EU Border Agency Chief quits after rights abuse accusations

The chief of the European Union’s border agency resigned on Friday, following years of allegations that the organization abused refugees at EU external borders.

Frontex’s management board called an emergency meeting on Thursday and Friday to address the allegations against Fabrice Leggeri and two other Frontex employees, claiming that Leggeri had resigned on Thursday.

“The management board took notice of his objectives and determined that his employment has therefore ended,” Frontex stated in a statement.

Leggeri, who has previously denied the allegations, was not immediately available for comment.

Last year, the EU’s anti-fraud body, OLAF, opened an inquiry into Frontex’s alleged abuses of human rights. The report of OLAF has not been made public.

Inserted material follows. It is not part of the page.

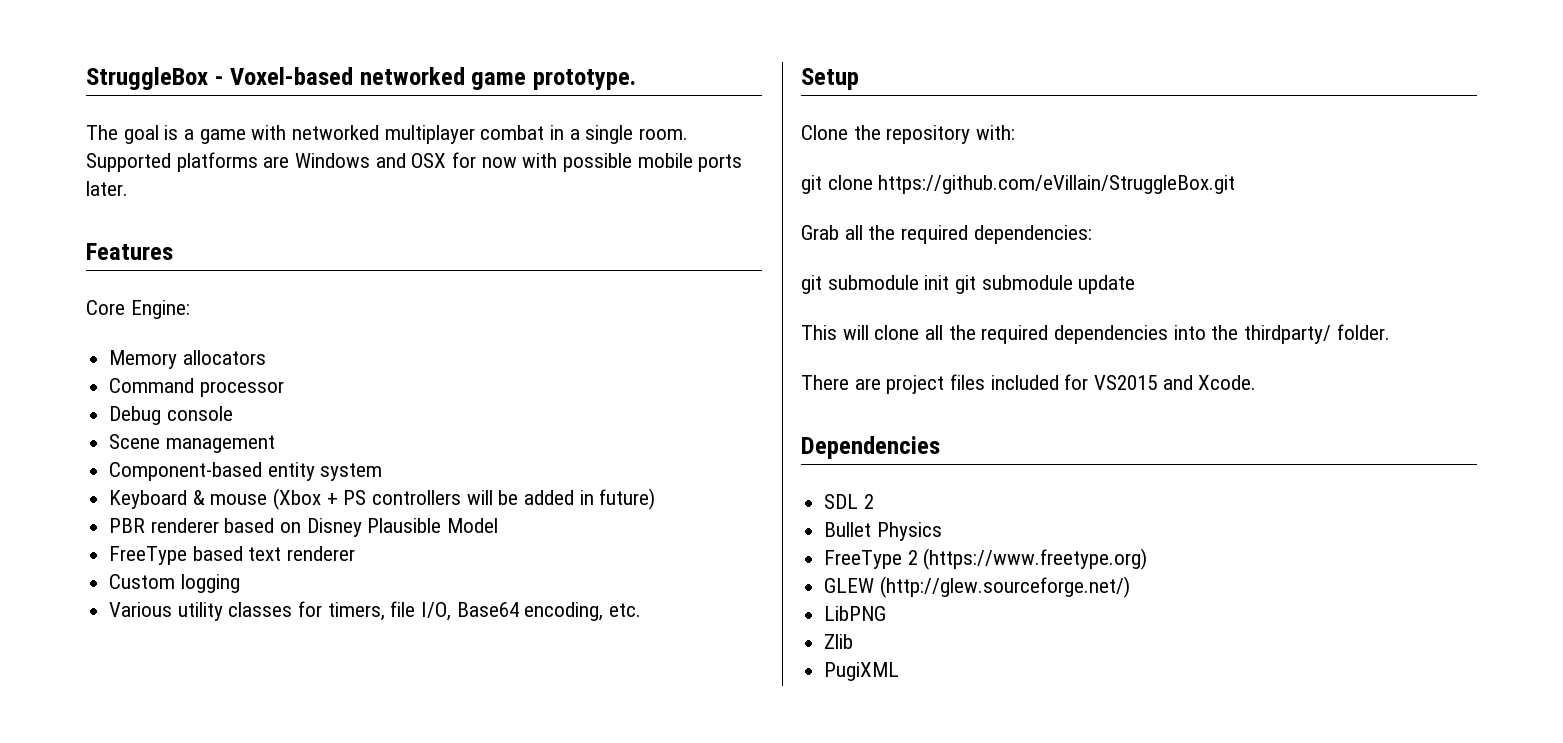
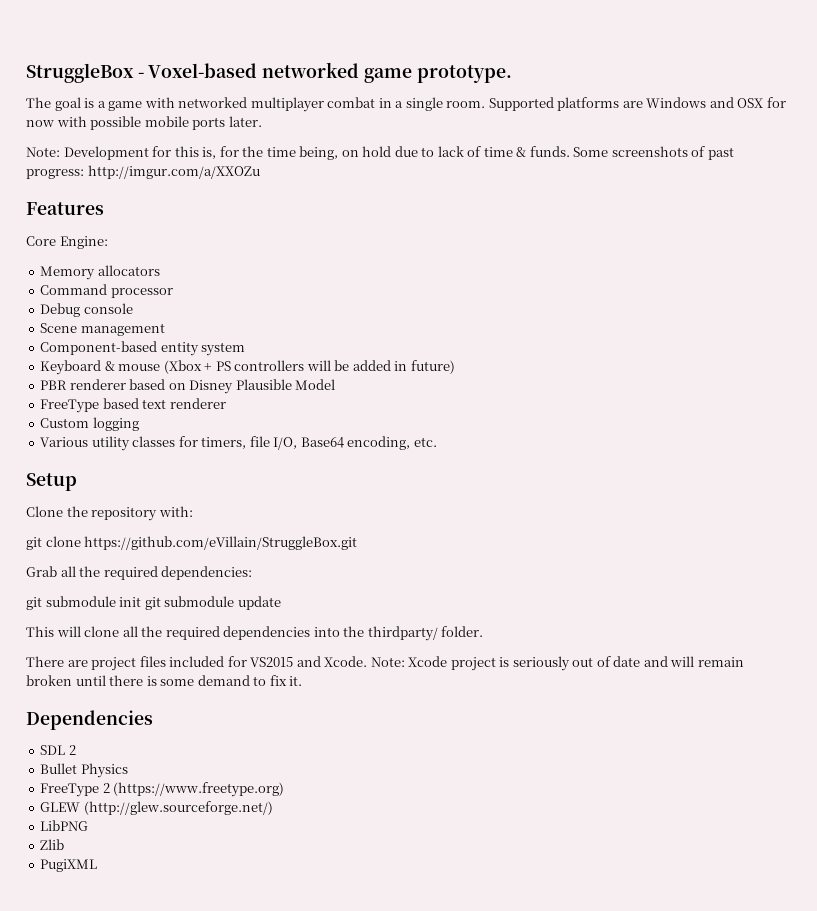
+ Note: Development for this is, for the time being, on hold due to lack of time & funds. Some screenshots of past progress: http://imgur.com/a/XXOZu
+ Note: Xcode project is seriously out of date and will remain broken until there is some demand to fix it.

On March 2, Erik Marquardt, a German member of the European Parliament from the Greens’ party, stated that the report’s summary “reveals that Frontex’s administration was aware of human rights crimes and purposefully avoided reporting them.”

The European Parliament issued its own investigation in 2021 in response to charges that Frontex was involved in so-called pushbacks, especially in the Aegean Sea between EU member Greece and Turkey.

Pushbacks are a violation of the EU’s commitments under international humanitarian law, which forbids returning individuals to situations where their lives might be jeopardized.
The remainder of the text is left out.